A quick way to confirm your key works is to fetch your account info:

```bash
curl -s -H "Authorization: Bearer $VAST_API_KEY" \
"https://console.vast.ai/api/v0/users/current/"
```

A successful response includes your user ID, email, balance, and SSH key:

```json
{
"id": 123456,
"email": "you@example.com",
"credit": 25.00,
"ssh_key": "ssh-rsa AAAAB3..."
}
```

## Scoped Keys and Permissions

By default, the web console creates a **full-access** key. For CI/CD pipelines, shared tooling, or team environments, you should create **scoped keys** that restrict access to only the permissions you need.

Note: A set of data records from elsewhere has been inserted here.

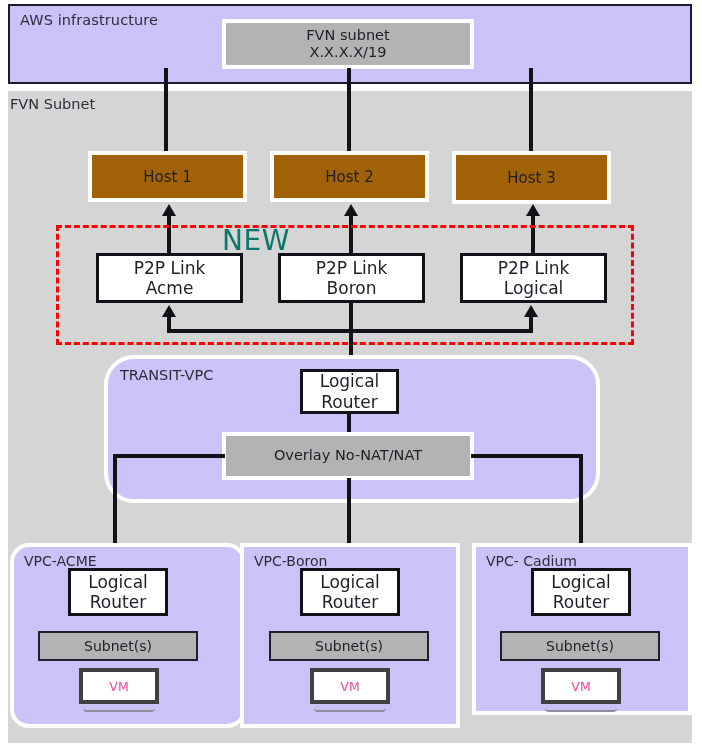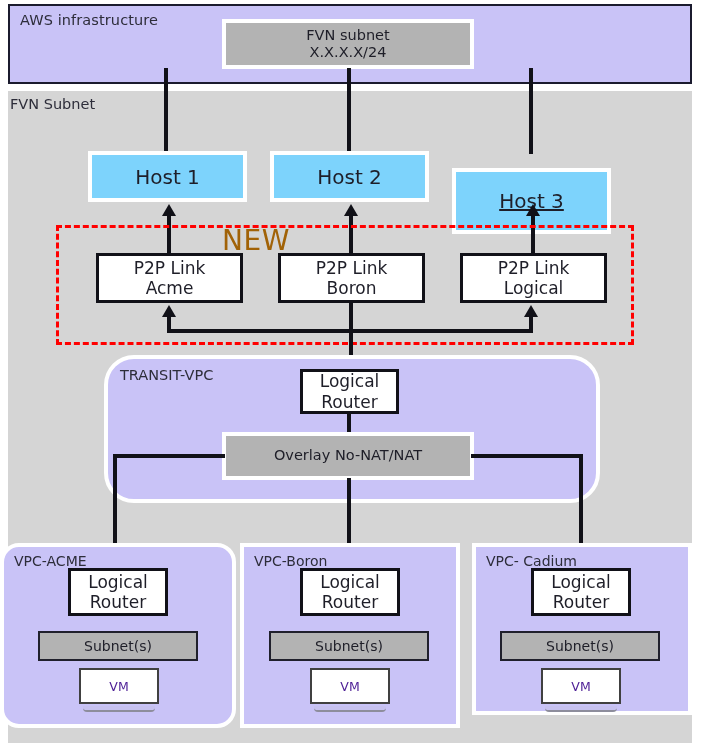--- a/index.html
+++ b/index.html
@@ -67,24 +67,24 @@
   .grey-node-dark {
     background: #b3b3b3;
     border: 2px solid #20202c;
     display: flex; align-items: center; justify-content: center;
     text-align: center;
     color: #1e1e28;
   }
 
   
   .host {
-    background: #7dd3fc;
+    background: #a16207;
     border: 4px solid #ffffff;
     display: flex; align-items: center; justify-content: center;
-    font-size: 20px;
+    font-size: 15px;
     color: #1e1e28;
   }
 
   
   .wnode {
     background: #ffffff;
     border: 3px solid #111118;
     display: flex; align-items: center; justify-content: center;
     text-align: center;
     font-size: 17px;
@@ -115,45 +115,45 @@
     color: #2d2d3a;
     white-space: nowrap;
   }
 
   
   .vm-wrap { position: absolute; }
   .vm-screen {
     position: absolute; left: 0; top: 0;
     width: 100%; height: 36px;
     background: #ffffff;
-    border: 2px solid #404040;
+    border: 4px solid #404040;
     box-sizing: border-box;
     display: flex; align-items: center; justify-content: center;
     font-size: 12.5px;
-    color: #4c1d95;
+    color: #ec4899;
   }
   .vm-base {
     position: absolute; left: 4px; top: 38px;
     width: calc(100% - 8px); height: 4px;
     background: #c6c1ef;
     border-bottom: 2px solid #8d8d9c;
     border-radius: 0 0 4px 4px;
   }
 
   
   .new-box {
     left: 56px; top: 225px; width: 578px; height: 120px;
     border: 3px dashed #ff0000;
     background: transparent;
   }
   .new-label {
     position: absolute;
     left: 222px; top: 224px;
     font-size: 28px;
-    color: #a16207;
+    color: #0f766e;
     font-weight: 400;
     letter-spacing: .5px;
   }
 
   
   .vline { position: absolute; background: #111118; width: 4px; }
   .hline { position: absolute; background: #111118; height: 4px; }
 
   .arrow-up {
     position: absolute;
@@ -175,40 +175,40 @@
 
 <div id="canvas">
 
   <div class="abs aws-band">
     <span class="band-title">AWS infrastructure</span>
   </div>
 
   <div class="abs grey-node" style="left:222px; top:19px; width:252px; height:50px; font-size:14.5px;">
     <div>
       <div>FVN subnet</div>
-      <div>X.X.X.X/24</div>
+      <div>X.X.X.X/19</div>
     </div>
   </div>
 
   <div class="abs fvn-band"></div>
   <span class="abs fvn-title">FVN Subnet</span>
 
   <div class="abs bottom-band"></div>
 
   <div class="vline" style="left:164px; top:68px; height:86px;"></div>
   <div class="vline" style="left:347px; top:68px; height:86px;"></div>
   <div class="vline" style="left:529px; top:68px; height:86px;"></div>
 
   <div class="abs host" style="left:88px; top:151px; width:159px; height:51px;">
     <span>Host 1</span>
   </div>
   <div class="abs host" style="left:270px; top:151px; width:159px; height:51px;">
     <span>Host 2</span>
   </div>
-  <div class="abs host" style="left:452px; top:168px; width:159px; height:66px;text-decoration:underline;">
+  <div class="abs host" style="left:452px; top:151px; width:159px; height:53px;">
     <span>Host 3</span>
   </div>
 
   <div class="vline" style="left:167px; top:214px; height:40px;"></div>
   <div class="arrow-up" style="left:162px; top:204px;"></div>
 
   <div class="vline" style="left:349px; top:214px; height:40px;"></div>
   <div class="arrow-up" style="left:344px; top:204px;"></div>
 
   <div class="vline" style="left:531px; top:214px; height:40px;"></div>
@@ -263,21 +263,21 @@
   </div>
 
   <div class="hline" style="left:113px; top:454px; width:112px;"></div>
   <div class="vline" style="left:113px; top:454px; height:95px;"></div>
 
   <div class="vline" style="left:347px; top:478px; height:71px;"></div>
 
   <div class="hline" style="left:471px; top:454px; width:112px;"></div>
   <div class="vline" style="left:579px; top:454px; height:95px;"></div>
 
-  <div class="abs vpc" style="left:0; top:543px; width:236px; height:185px;border-radius:19px;">
+  <div class="abs vpc" style="left:10px; top:543px; width:236px; height:185px;border-radius:19px;">
     <span class="vpc-title">VPC-ACME</span>
   </div>
   <div class="abs wnode" style="left:68px; top:568px; width:100px; height:48px;">
     <div>
       <div>Logical</div>
       <div>Router</div>
     </div>
   </div>
   <div class="abs grey-node-dark" style="left:38px; top:631px; width:160px; height:30px; font-size:14px;">
     <span>Subnet(s)</span>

For example, a key that can only read and manage instances (but cannot access billing):

```json
{
"api": {
"misc": {},
"user_read": {},
"instance_read": {},
"instance_write": {}
}
}
```

See the [Permissions](/api-reference/permissions) page for the full list of permission categories, endpoint mappings, constraint syntax, and advanced examples.

## Key Expiration

API keys do not expire by default. You can revoke a key at any time from the [Keys page](https://cloud.vast.ai/cli/keys/) or by calling the [Delete API Key](/api-reference/accounts/delete-api-key) endpoint.

<Warning>
Treat your API key like a password. Do not commit keys to version control or share them in plaintext. If a key is compromised, revoke it immediately and create a new one.